(Stored records)
━━━━━━━━━━━━━━━━━━━━━━━━━━━━━━

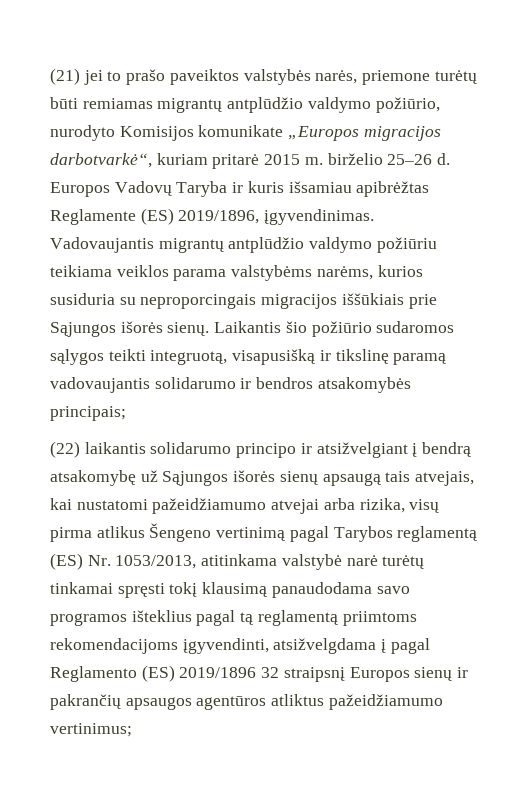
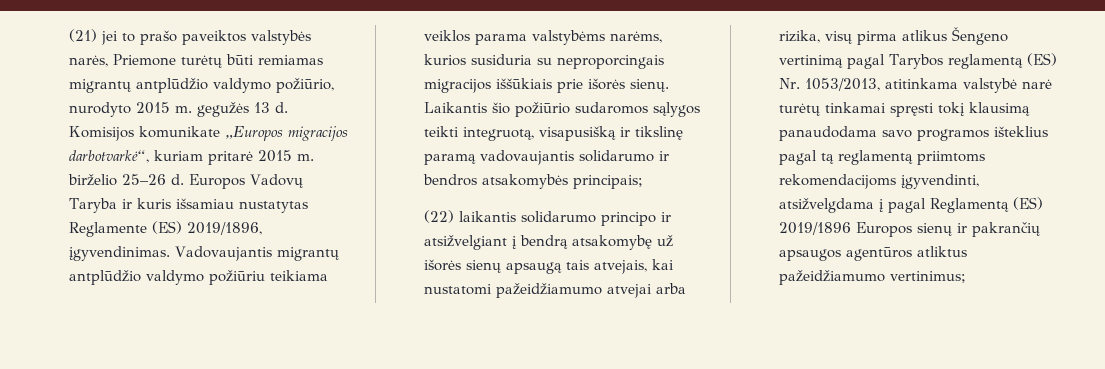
- (21) jei to prašo paveiktos valstybės narės, priemone turėtų būti remiamas migrantų antplūdžio valdymo požiūrio, nurodyto Komisijos komunikate „Europos migracijos darbotvarkė“, kuriam pritarė 2015 m. birželio 25–26 d.
+ (21) jei to prašo paveiktos valstybės narės, Priemone turėtų būti remiamas migrantų antplūdžio valdymo požiūrio, nurodyto 2015 m. gegužės 13 d. Komisijos komunikate „Europos migracijos darbotvarkė“, kuriam pritarė 2015 m. birželio 25–26 d.
- Europos Vadovų Taryba ir kuris išsamiau apibrėžtas Reglamente (ES) 2019/1896, įgyvendinimas.
+ Europos Vadovų Taryba ir kuris išsamiau nustatytas Reglamente (ES) 2019/1896, įgyvendinimas.
- Vadovaujantis migrantų antplūdžio valdymo požiūriu teikiama veiklos parama valstybėms narėms, kurios susiduria su neproporcingais migracijos iššūkiais prie Sąjungos išorės sienų.
+ Vadovaujantis migrantų antplūdžio valdymo požiūriu teikiama veiklos parama valstybėms narėms, kurios susiduria su neproporcingais migracijos iššūkiais prie išorės sienų.
- (22) laikantis solidarumo principo ir atsižvelgiant į bendrą atsakomybę už Sąjungos išorės sienų apsaugą tais atvejais, kai nustatomi pažeidžiamumo atvejai arba rizika, visų pirma atlikus Šengeno vertinimą pagal Tarybos reglamentą (ES) Nr. 1053/2013, atitinkama valstybė narė turėtų tinkamai spręsti tokį klausimą panaudodama savo programos išteklius pagal tą reglamentą priimtoms rekomendacijoms įgyvendinti, atsižvelgdama į pagal Reglamento (ES) 2019/1896 32 straipsnį Europos sienų ir pakrančių apsaugos agentūros atliktus pažeidžiamumo vertinimus;
+ (22) laikantis solidarumo principo ir atsižvelgiant į bendrą atsakomybę už išorės sienų apsaugą tais atvejais, kai nustatomi pažeidžiamumo atvejai arba rizika, visų pirma atlikus Šengeno vertinimą pagal Tarybos reglamentą (ES) Nr. 1053/2013, atitinkama valstybė narė turėtų tinkamai spręsti tokį klausimą panaudodama savo programos išteklius pagal tą reglamentą priimtoms rekomendacijoms įgyvendinti, atsižvelgdama į pagal Reglamentą (ES) 2019/1896 Europos sienų ir pakrančių apsaugos agentūros atliktus pažeidžiamumo vertinimus;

━━━━━━━━━━━━━━━━━━━━━━━━━━━━━━

**Task:**
Write out nothing but the lines from the start of the data through the line with "prie išorės sienų.". Leave out the pictures.

**Result below:**
- (21) jei to prašo paveiktos valstybės narės, priemone turėtų būti remiamas migrantų antplūdžio valdymo požiūrio, nurodyto Komisijos komunikate „Europos migracijos darbotvarkė“, kuriam pritarė 2015 m. birželio 25–26 d.
+ (21) jei to prašo paveiktos valstybės narės, Priemone turėtų būti remiamas migrantų antplūdžio valdymo požiūrio, nurodyto 2015 m. gegužės 13 d. Komisijos komunikate „Europos migracijos darbotvarkė“, kuriam pritarė 2015 m. birželio 25–26 d.
- Europos Vadovų Taryba ir kuris išsamiau apibrėžtas Reglamente (ES) 2019/1896, įgyvendinimas.
+ Europos Vadovų Taryba ir kuris išsamiau nustatytas Reglamente (ES) 2019/1896, įgyvendinimas.
- Vadovaujantis migrantų antplūdžio valdymo požiūriu teikiama veiklos parama valstybėms narėms, kurios susiduria su neproporcingais migracijos iššūkiais prie Sąjungos išorės sienų.
+ Vadovaujantis migrantų antplūdžio valdymo požiūriu teikiama veiklos parama valstybėms narėms, kurios susiduria su neproporcingais migracijos iššūkiais prie išorės sienų.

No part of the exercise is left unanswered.